Where the brilliant sunlight lay upon the snow, it was melting, but in shaded places it was dry as talcum powder. Rounding another turn we came upon a place of deep shadow, where the riotous mountain winds had blown the dry snow into drifts. One after the other we could see them reaching away like white waves toward the next angle in the road.
My heart leaped with joy at the sight, and as I felt the restraining grip of the brakes upon our wheels, I blessed the elements which barred our way.
"Well," I cried to our host as the car stood still. "It has been a wonderful ride. I never thought we should get as far as this."

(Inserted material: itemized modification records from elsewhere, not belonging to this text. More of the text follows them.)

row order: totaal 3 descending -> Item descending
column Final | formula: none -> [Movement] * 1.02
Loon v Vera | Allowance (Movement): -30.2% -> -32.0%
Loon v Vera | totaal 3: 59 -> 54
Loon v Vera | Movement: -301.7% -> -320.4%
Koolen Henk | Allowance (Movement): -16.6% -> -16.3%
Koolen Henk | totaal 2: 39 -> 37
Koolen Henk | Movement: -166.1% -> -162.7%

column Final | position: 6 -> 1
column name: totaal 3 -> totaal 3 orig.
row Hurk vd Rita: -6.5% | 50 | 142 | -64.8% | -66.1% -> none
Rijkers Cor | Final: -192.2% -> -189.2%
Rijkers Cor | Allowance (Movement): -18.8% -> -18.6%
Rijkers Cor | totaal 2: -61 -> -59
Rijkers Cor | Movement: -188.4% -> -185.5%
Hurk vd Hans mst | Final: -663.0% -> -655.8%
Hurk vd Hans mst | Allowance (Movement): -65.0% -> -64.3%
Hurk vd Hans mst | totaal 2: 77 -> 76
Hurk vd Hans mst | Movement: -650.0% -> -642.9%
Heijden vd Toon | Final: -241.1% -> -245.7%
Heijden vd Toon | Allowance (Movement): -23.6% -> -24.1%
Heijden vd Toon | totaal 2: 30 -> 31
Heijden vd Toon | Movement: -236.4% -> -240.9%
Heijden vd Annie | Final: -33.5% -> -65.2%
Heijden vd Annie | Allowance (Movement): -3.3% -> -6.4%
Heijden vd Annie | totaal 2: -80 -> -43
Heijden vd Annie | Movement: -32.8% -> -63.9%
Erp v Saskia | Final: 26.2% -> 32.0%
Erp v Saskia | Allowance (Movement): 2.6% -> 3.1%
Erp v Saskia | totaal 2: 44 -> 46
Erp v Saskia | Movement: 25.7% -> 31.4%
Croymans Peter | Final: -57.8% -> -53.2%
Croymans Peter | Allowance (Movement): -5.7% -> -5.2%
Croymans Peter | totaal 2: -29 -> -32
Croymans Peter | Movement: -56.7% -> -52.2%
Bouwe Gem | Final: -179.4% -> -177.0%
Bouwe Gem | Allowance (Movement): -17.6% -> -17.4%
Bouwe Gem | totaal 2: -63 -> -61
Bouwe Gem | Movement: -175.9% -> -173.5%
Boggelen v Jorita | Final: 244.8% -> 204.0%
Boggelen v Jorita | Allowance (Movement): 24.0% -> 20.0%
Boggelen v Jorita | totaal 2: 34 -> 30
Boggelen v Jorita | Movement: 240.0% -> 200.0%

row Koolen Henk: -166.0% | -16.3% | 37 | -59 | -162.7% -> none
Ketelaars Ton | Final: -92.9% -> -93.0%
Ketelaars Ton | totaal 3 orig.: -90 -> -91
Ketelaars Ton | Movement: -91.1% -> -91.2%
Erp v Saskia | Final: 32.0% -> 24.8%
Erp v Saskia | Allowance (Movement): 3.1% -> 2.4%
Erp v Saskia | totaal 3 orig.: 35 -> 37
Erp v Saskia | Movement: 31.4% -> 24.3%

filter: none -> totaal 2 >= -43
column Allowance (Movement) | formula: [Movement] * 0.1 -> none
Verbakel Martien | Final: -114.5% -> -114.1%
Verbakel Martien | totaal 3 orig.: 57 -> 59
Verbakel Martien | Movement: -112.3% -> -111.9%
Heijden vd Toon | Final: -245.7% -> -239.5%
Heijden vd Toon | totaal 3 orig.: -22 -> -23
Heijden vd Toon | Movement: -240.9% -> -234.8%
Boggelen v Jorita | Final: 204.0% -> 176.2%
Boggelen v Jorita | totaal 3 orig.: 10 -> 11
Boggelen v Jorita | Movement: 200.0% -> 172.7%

"Neither did I!" exclaimed my companion rising to his feet. "I guess I'll get out and stretch my legs while you turn around."
"So will I," I said.
Our host looked back at us.
"Turn around?" he repeated. "I'm not going to turn around."

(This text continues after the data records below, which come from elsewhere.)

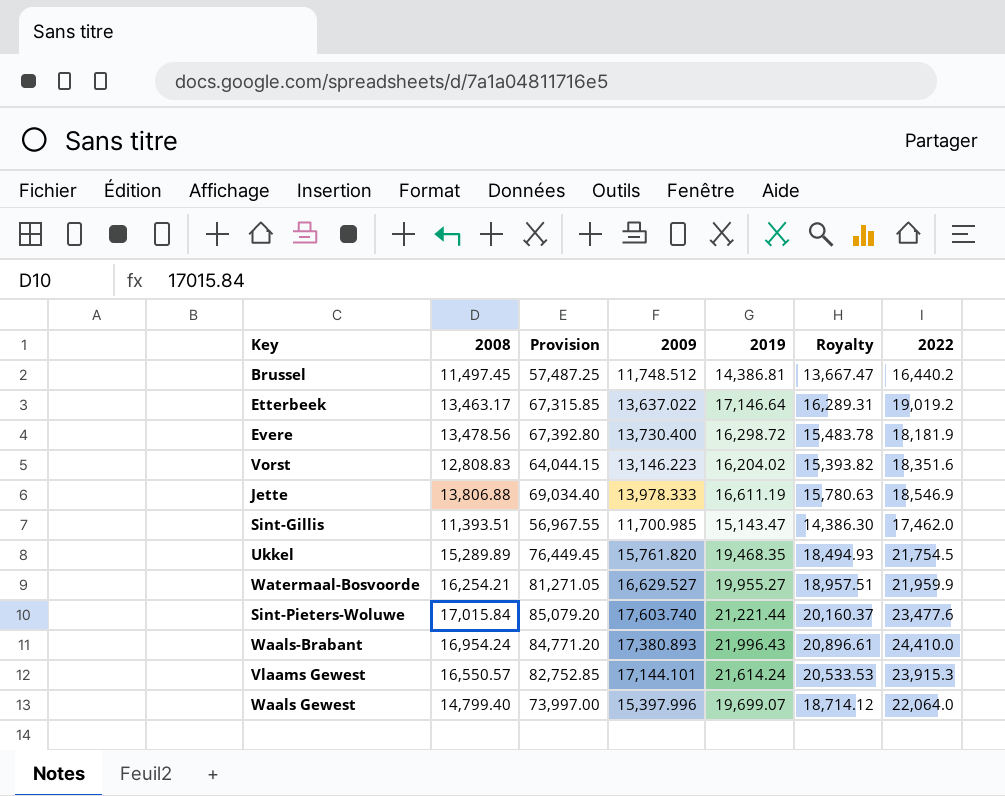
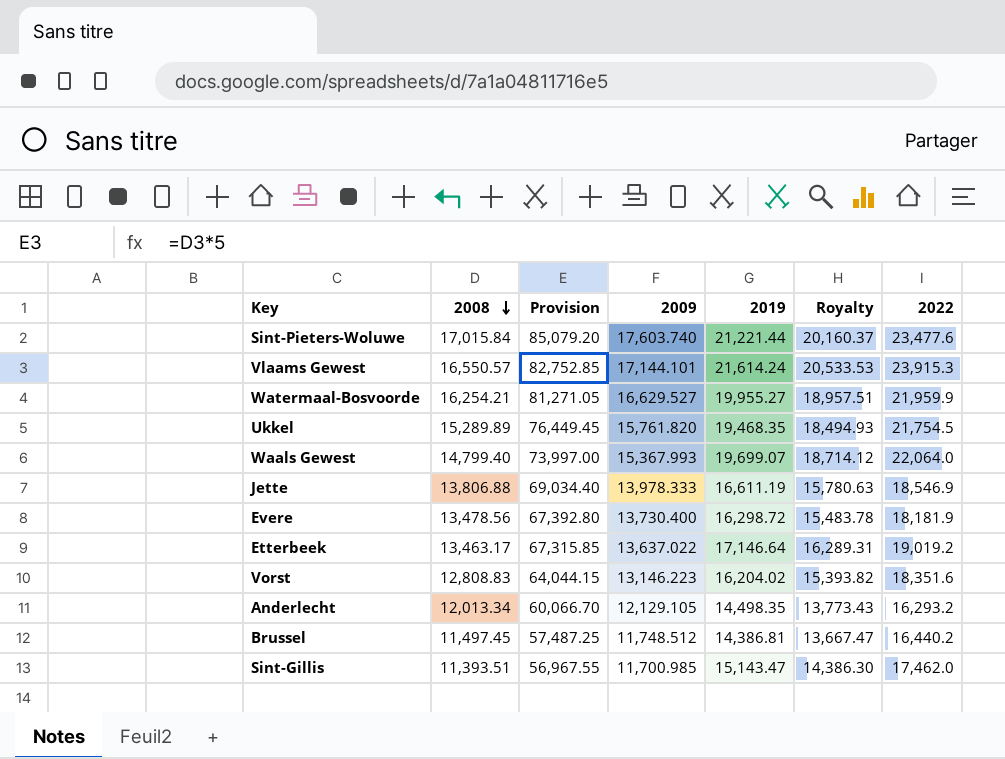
row order: none -> 2008 descending
row Waals-Brabant: 16,954.24 | 84,771.20 | 17,380.893 | 21,996.43 | 20,896.61 | 24,410.0 -> none
Waals Gewest | 2009: 15,397.996 -> 15,367.993
row Anderlecht: none -> 12,013.34 | 60,066.70 | 12,129.105 | 14,498.35 | 13,773.43 | 16,293.2

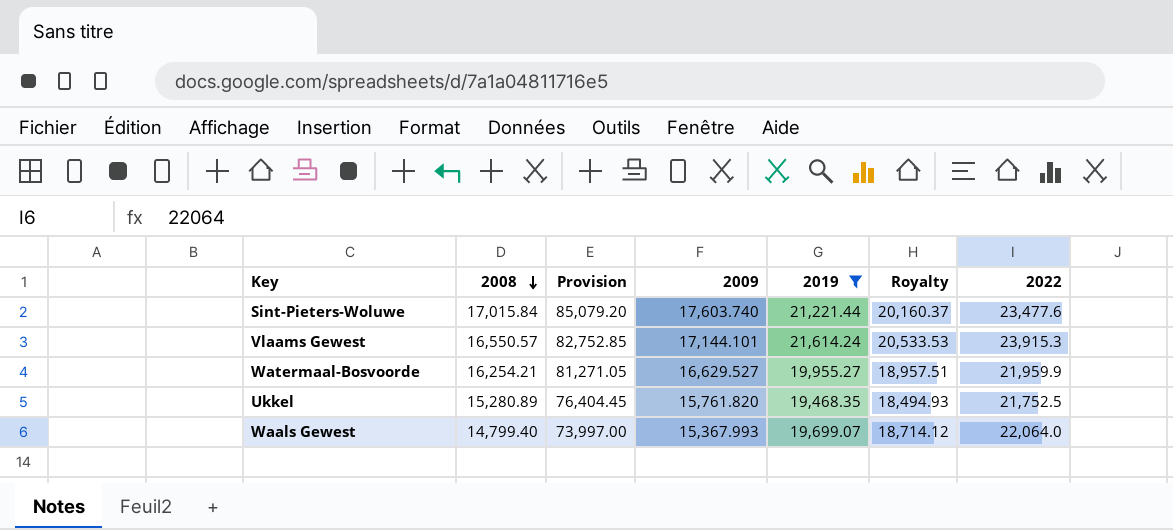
filter: none -> 2019 >= 19,468.35
Ukkel | 2008: 15,289.89 -> 15,280.89
Ukkel | Provision: 76,449.45 -> 76,404.45
Ukkel | 2022: 21,754.5 -> 21,752.5

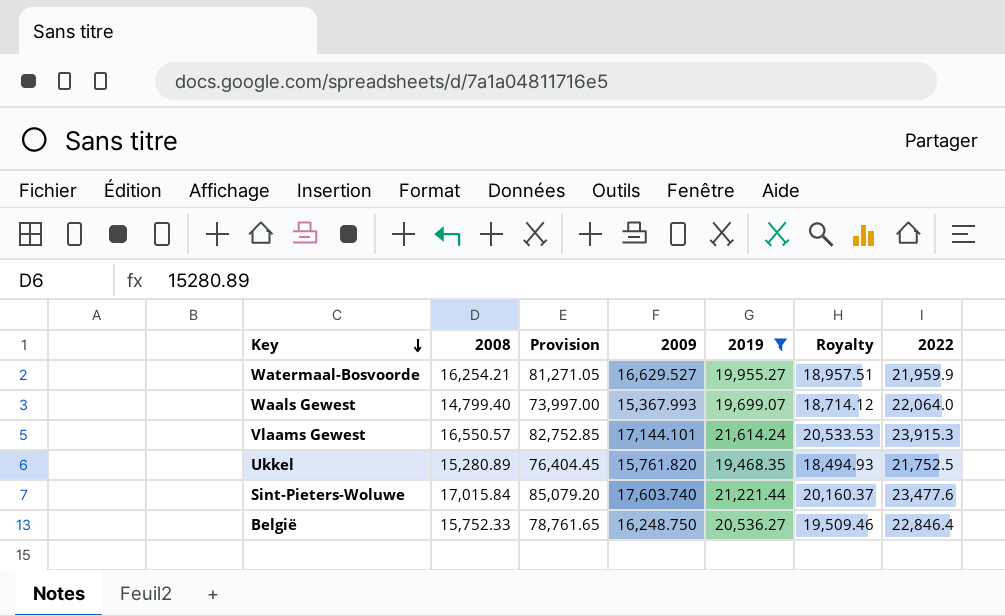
row order: 2008 descending -> Key descending
row België: none -> 15,752.33 | 78,761.65 | 16,248.750 | 20,536.27 | 19,509.46 | 22,846.4

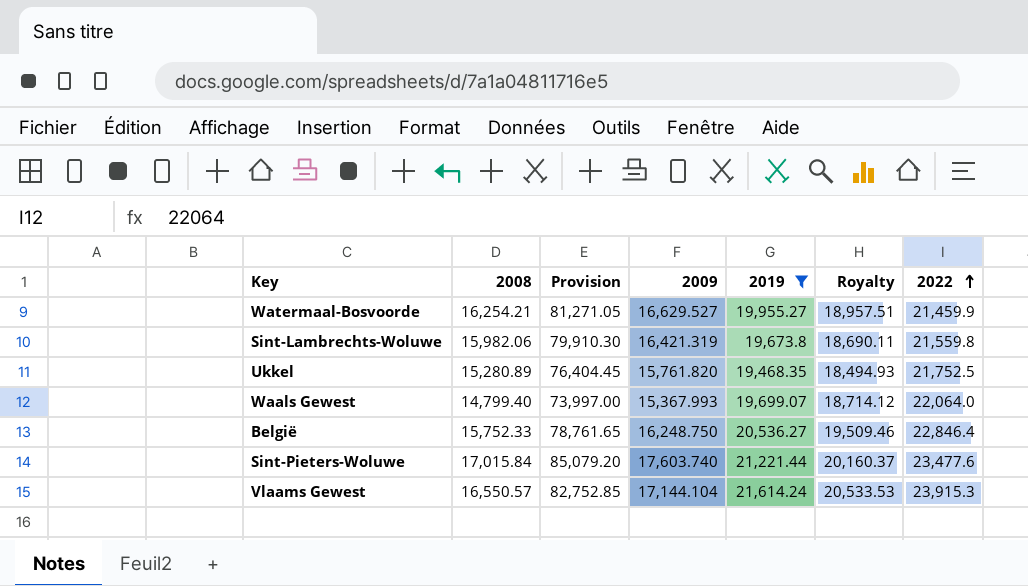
row order: Key descending -> 2022 ascending
Watermaal-Bosvoorde | 2022: 21,959.9 -> 21,459.9
row Sint-Lambrechts-Woluwe: none -> 15,982.06 | 79,910.30 | 16,421.319 | 19,673.8 | 18,690.11 | 21,559.8
Vlaams Gewest | 2009: 17,144.101 -> 17,144.104

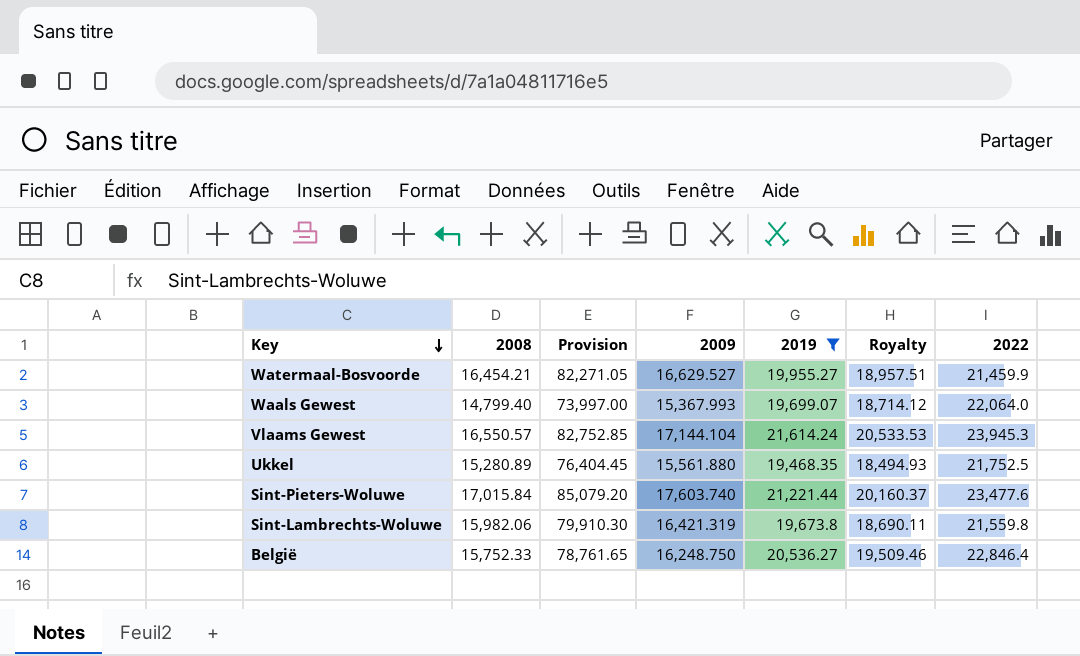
row order: 2022 ascending -> Key descending
Watermaal-Bosvoorde | 2008: 16,254.21 -> 16,454.21
Watermaal-Bosvoorde | Provision: 81,271.05 -> 82,271.05
Vlaams Gewest | 2022: 23,915.3 -> 23,945.3
Ukkel | 2009: 15,761.820 -> 15,561.880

My companion measured the road with his eye.
"It is sort of narrow for a turn, isn't it?" he said. "What will you do—back down?"

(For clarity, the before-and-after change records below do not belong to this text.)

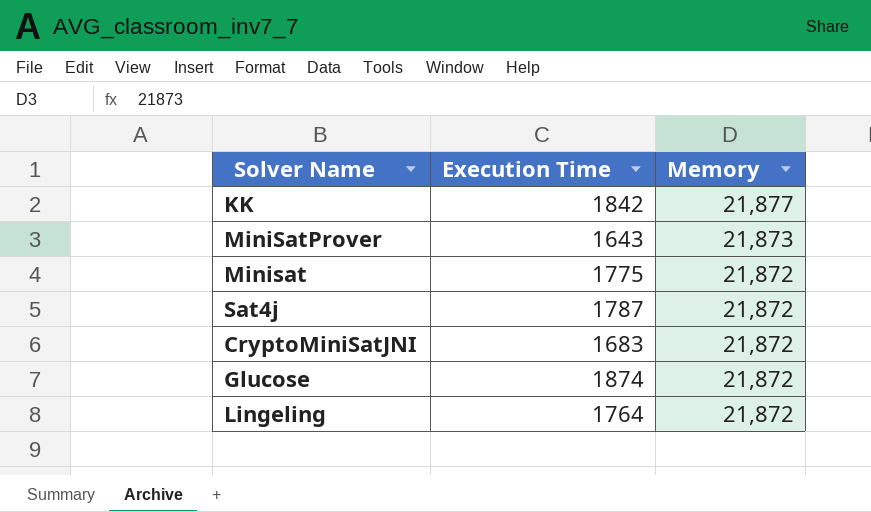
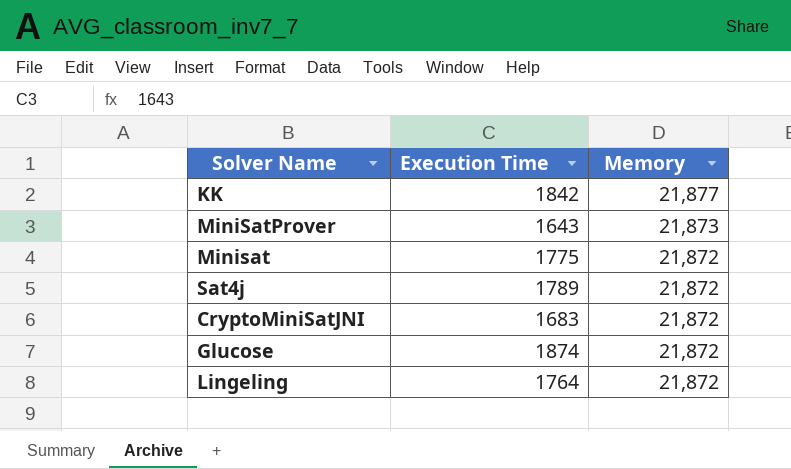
Sat4j | Execution Time: 1787 -> 1789

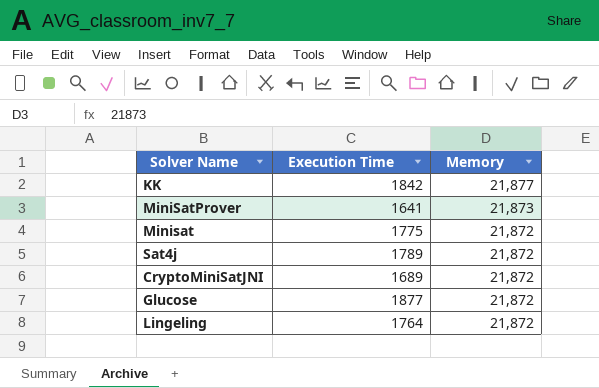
MiniSatProver | Execution Time: 1643 -> 1641
CryptoMiniSatJNI | Execution Time: 1683 -> 1689
Glucose | Execution Time: 1874 -> 1877

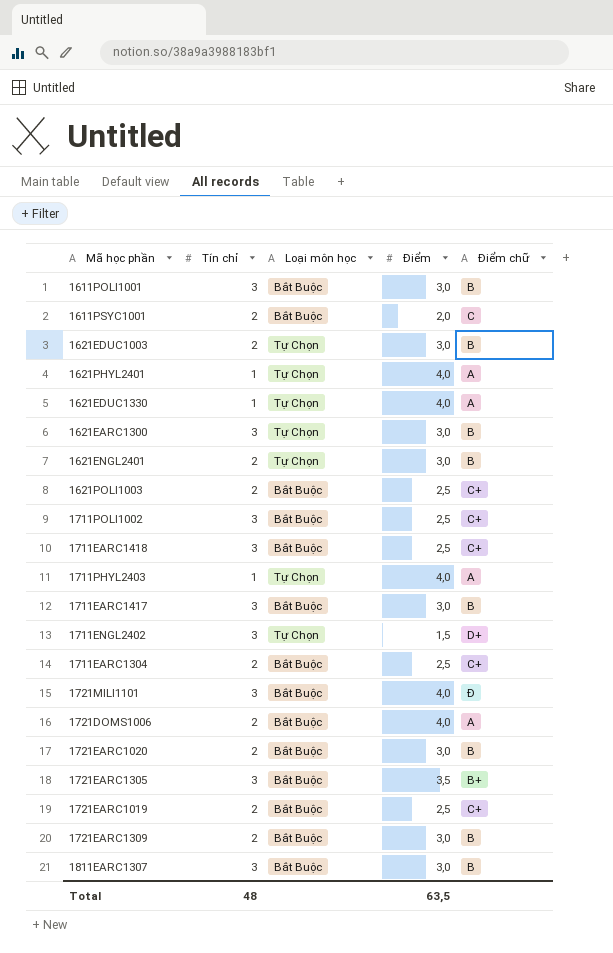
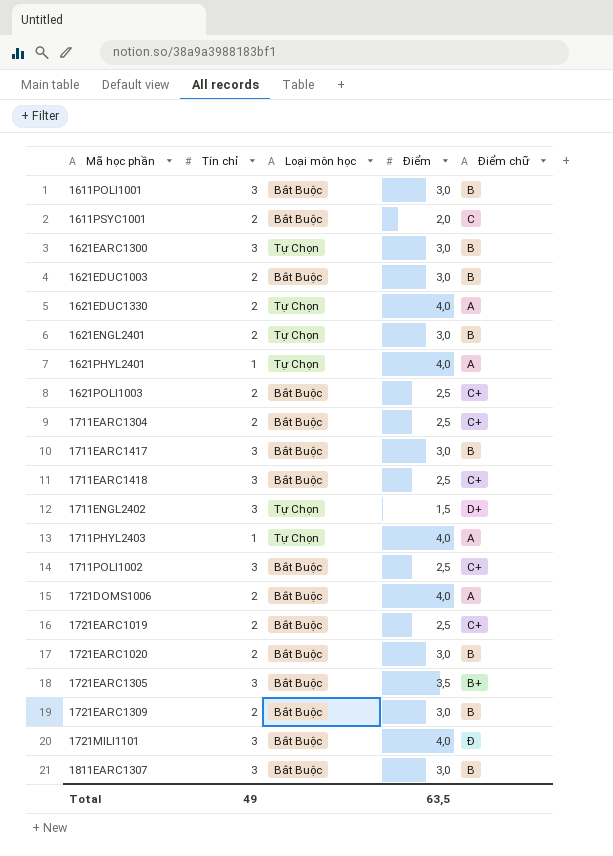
row order: none -> Mã học phần ascending
1621EDUC1003 | Loại môn học: Tự Chọn -> Bắt Buộc
1621EDUC1330 | Tín chỉ: 1 -> 2
Total | Tín chỉ: 48 -> 49

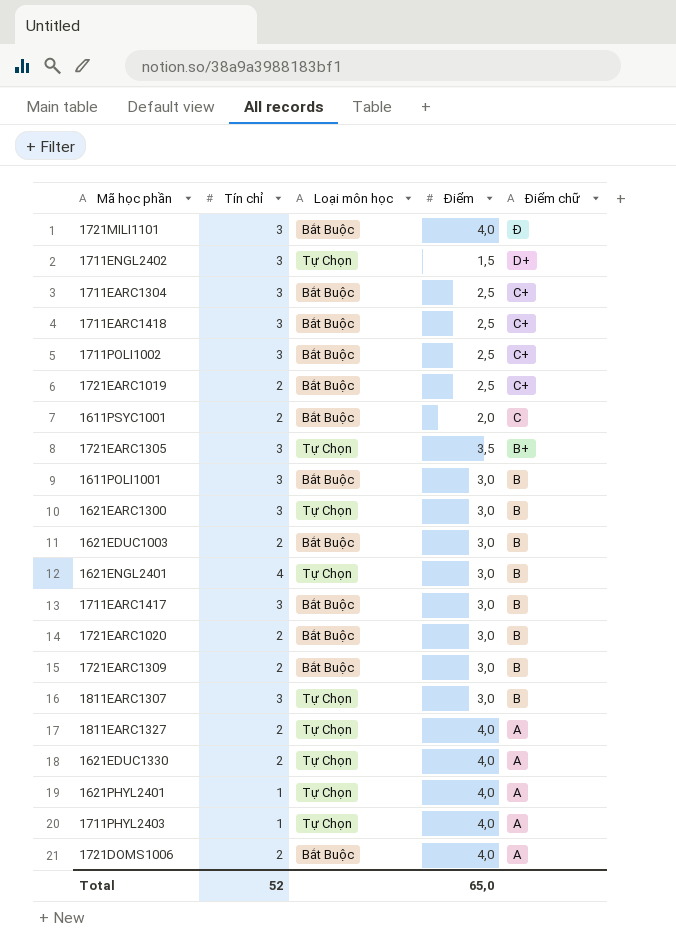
row order: Mã học phần ascending -> Điểm chữ descending
row 1621POLI1003: 2 | Bắt Buộc | 2,5 | C+ -> none
1711EARC1304 | Tín chỉ: 2 -> 3
1721EARC1305 | Loại môn học: Bắt Buộc -> Tự Chọn
1621ENGL2401 | Tín chỉ: 2 -> 4
1811EARC1307 | Loại môn học: Bắt Buộc -> Tự Chọn
row 1811EARC1327: none -> 2 | Tự Chọn | 4,0 | A
Total | Tín chỉ: 49 -> 52
Total | Điểm: 63,5 -> 65,0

"Back nothing!" said our host "I'm going through."
The pioneer in him had spoken. His jaw was set. The joy that I had felt ebbed suddenly away. I seemed to feel it leaking through the soles of my feet. We had stopped in the shadow. It was cold there and the wind was blowing hard. I did not like that place, but little as I liked it, I fairly yearned to stop there.
I heard the gears click as they meshed. The car leaped forward, struck the drift, bounded into it with a drunken, slewing motion, penetrated for some distance and finally stopped, her headlights buried in the snow.
Again I heard a click as our host shifted to reverse. Then, with a furious spinning of wheels, which cast the dry snow high in air, we made a bouncing, backward leap and cleared the drift, but only to charge it again.
This time we managed to get through. Nor did we stop at that. Having passed the first drift, we retained our momentum and kept on through those that followed, hitting them as a power dory hits succeeding waves in a choppy sea, churning our way along with a rocking, careening, crazy motion, now menaced by great boulders at the inside of the road, now by the deadly drop at the outside, until at last we managed, somehow, to navigate the turning, after which we stopped in a place comparatively clear of snow.
Our host turned to us with a smile.
"She's a good old snow-boat, isn't she?" he said.
With great solemnity my companion and I admitted that she was.
Even the Denver gentleman who occupied the tonneau with us, seemed somewhat shaken.
"Of course the snow will be worse farther up," he said to our host. "Do you think it is worth going on?"
"Of course it is," our host replied. "I want these boys to see the main range of the Rockies. That's what we came up for, isn't it?"
"Yes," said my companion, "but we wouldn't want you to spoil your car on our account."
It was an unfortunate remark.
"Spoil her!" cried our host. "Spoil this machine? You don't know her. You haven't seen what she can do, yet. Just wait until we hit a real drift!"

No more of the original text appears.